**Work request**
Set down all of the data that follows word for word, without the images.

Material to process Block Start

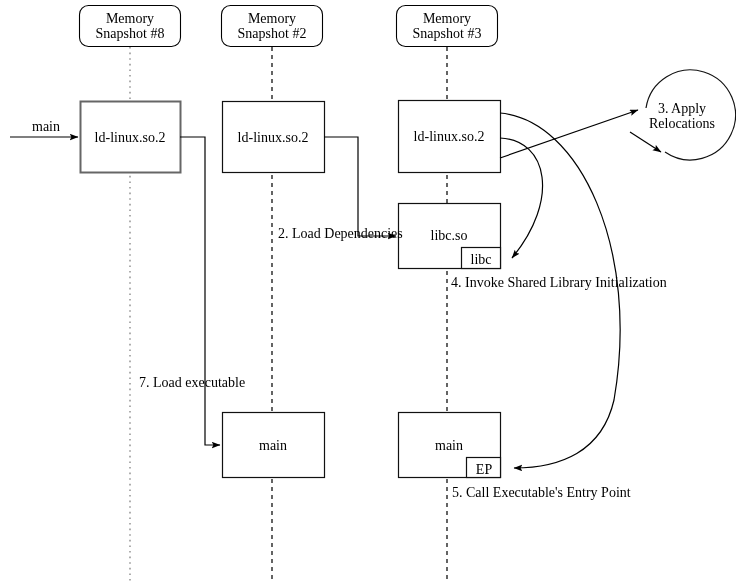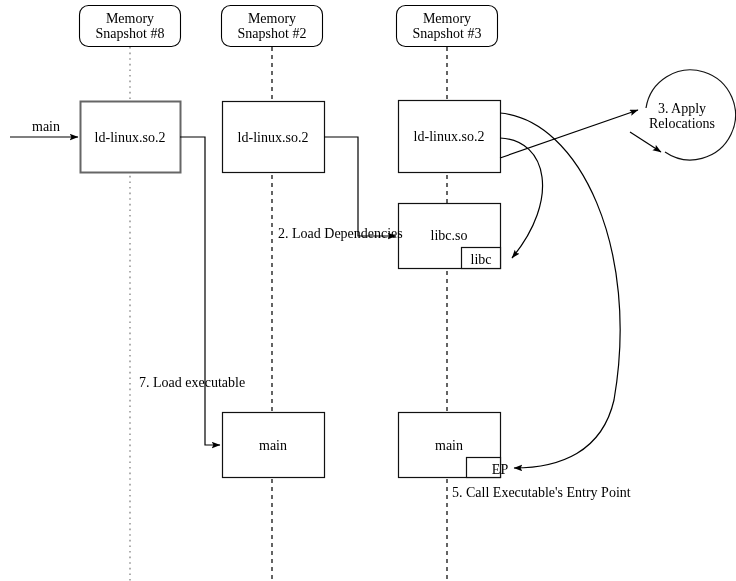--- a/index.html
+++ b/index.html
@@ -123,6 +123,7 @@
   <div class="lbl ctr" style="left:682px; top:108px;">3. Apply</div>
   <div class="lbl ctr" style="left:682px; top:123px;">Relocations</div>
 
+  <div class="lbl" style="left:451px; top:275px;">4. Invoke Shared Library Initialization</div>
 
   <div class="lbl" style="left:452px; top:485px;">5. Call Executable's Entry Point</div>
 

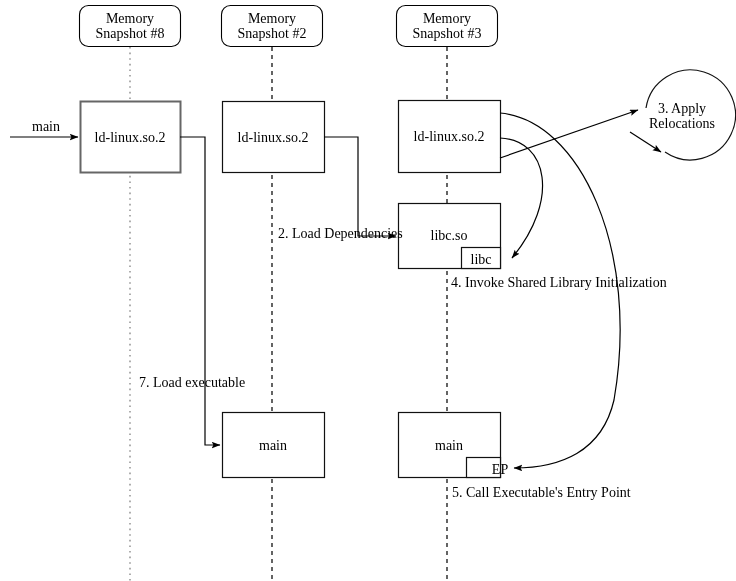--- a/index.html
+++ b/index.html
@@ -112,7 +112,7 @@
   <div class="lbl ctr" style="left:273px; top:445px;">main</div>
 
   <div class="lbl ctr" style="left:449px; top:445px;">main</div>
-  <div class="lbl ctr" style="left:484px; top:469px;margin-left:16px;">EP</div>
+  <div class="lbl ctr" style="left:484px; top:469px;">EP</div>
 
   <div class="lbl ctr" style="left:46px; top:126px;">main</div>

Material to process Block End

**Solution for this task**
--- a/index.html
+++ b/index.html
@@ -123,6 +123,7 @@
   <div class="lbl ctr" style="left:682px; top:108px;">3. Apply</div>
   <div class="lbl ctr" style="left:682px; top:123px;">Relocations</div>
 
+  <div class="lbl" style="left:451px; top:275px;">4. Invoke Shared Library Initialization</div>
 
   <div class="lbl" style="left:452px; top:485px;">5. Call Executable's Entry Point</div>
 

--- a/index.html
+++ b/index.html
@@ -112,7 +112,7 @@
   <div class="lbl ctr" style="left:273px; top:445px;">main</div>
 
   <div class="lbl ctr" style="left:449px; top:445px;">main</div>
-  <div class="lbl ctr" style="left:484px; top:469px;margin-left:16px;">EP</div>
+  <div class="lbl ctr" style="left:484px; top:469px;">EP</div>
 
   <div class="lbl ctr" style="left:46px; top:126px;">main</div>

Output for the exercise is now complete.